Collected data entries

★ ★ ★ ★ ★ ★ ★

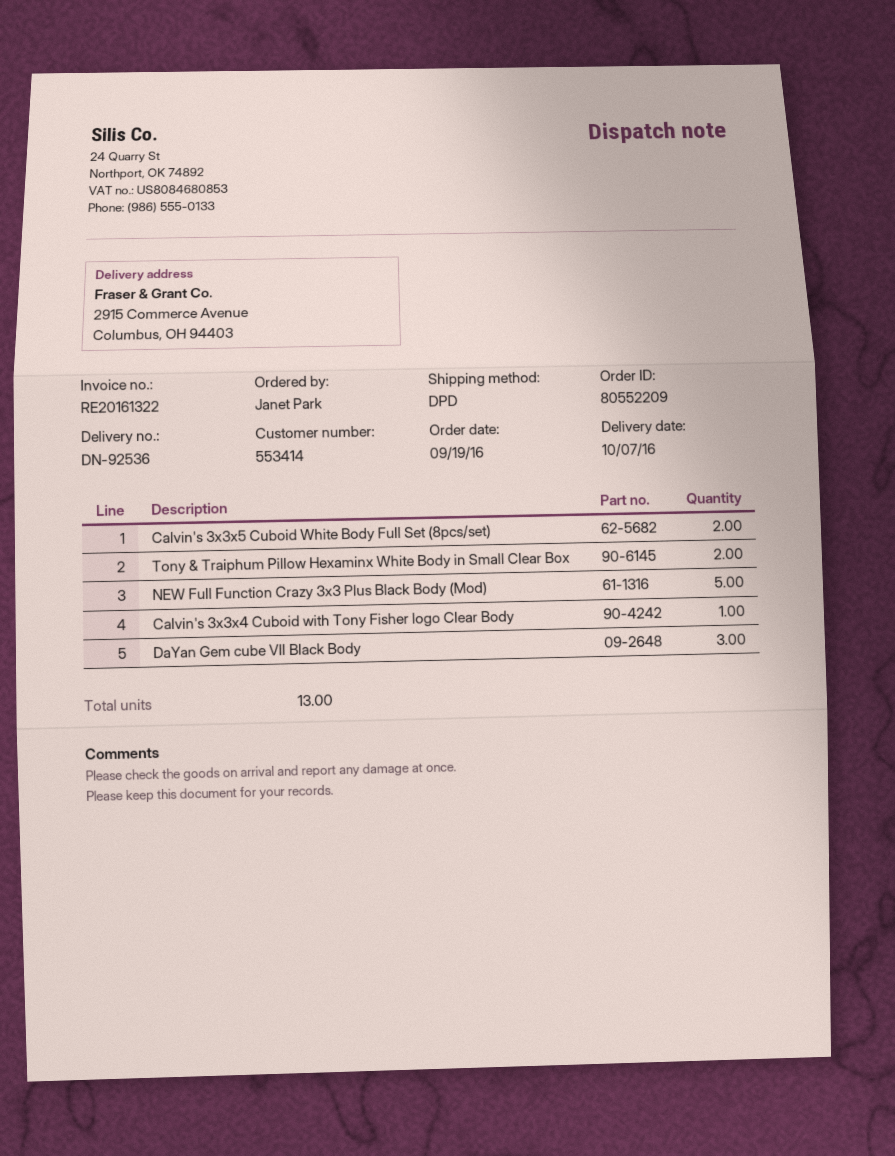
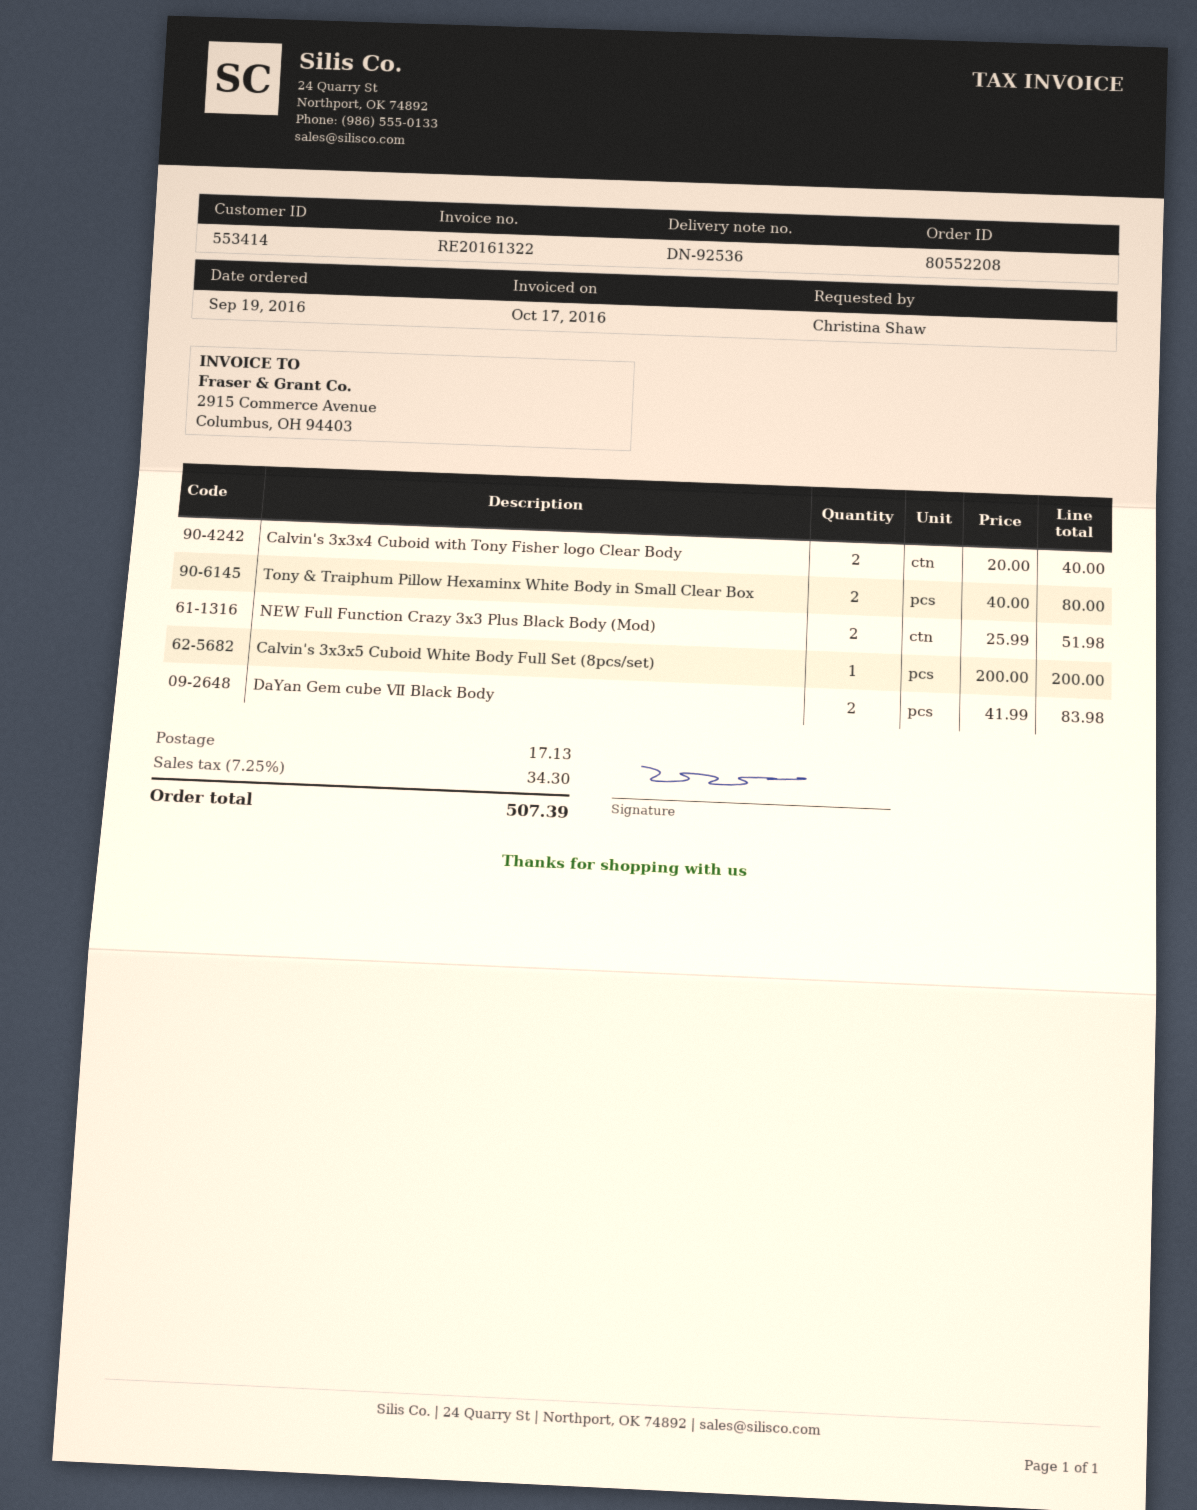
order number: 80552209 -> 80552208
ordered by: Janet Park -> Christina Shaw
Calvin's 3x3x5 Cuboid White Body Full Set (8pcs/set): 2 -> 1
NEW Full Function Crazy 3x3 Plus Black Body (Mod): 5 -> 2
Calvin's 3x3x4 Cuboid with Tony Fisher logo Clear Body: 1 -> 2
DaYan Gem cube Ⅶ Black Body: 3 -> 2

★ ★ ★ ★ ★ ★ ★

Starting at the line that contains "Calvin's 3x3x5 Cuboid", reproduce each line through the end of the records exactly, both ends included.

▶ **ANSWER SECTION**:
Calvin's 3x3x5 Cuboid White Body Full Set (8pcs/set): 2 -> 1
NEW Full Function Crazy 3x3 Plus Black Body (Mod): 5 -> 2
Calvin's 3x3x4 Cuboid with Tony Fisher logo Clear Body: 1 -> 2
DaYan Gem cube Ⅶ Black Body: 3 -> 2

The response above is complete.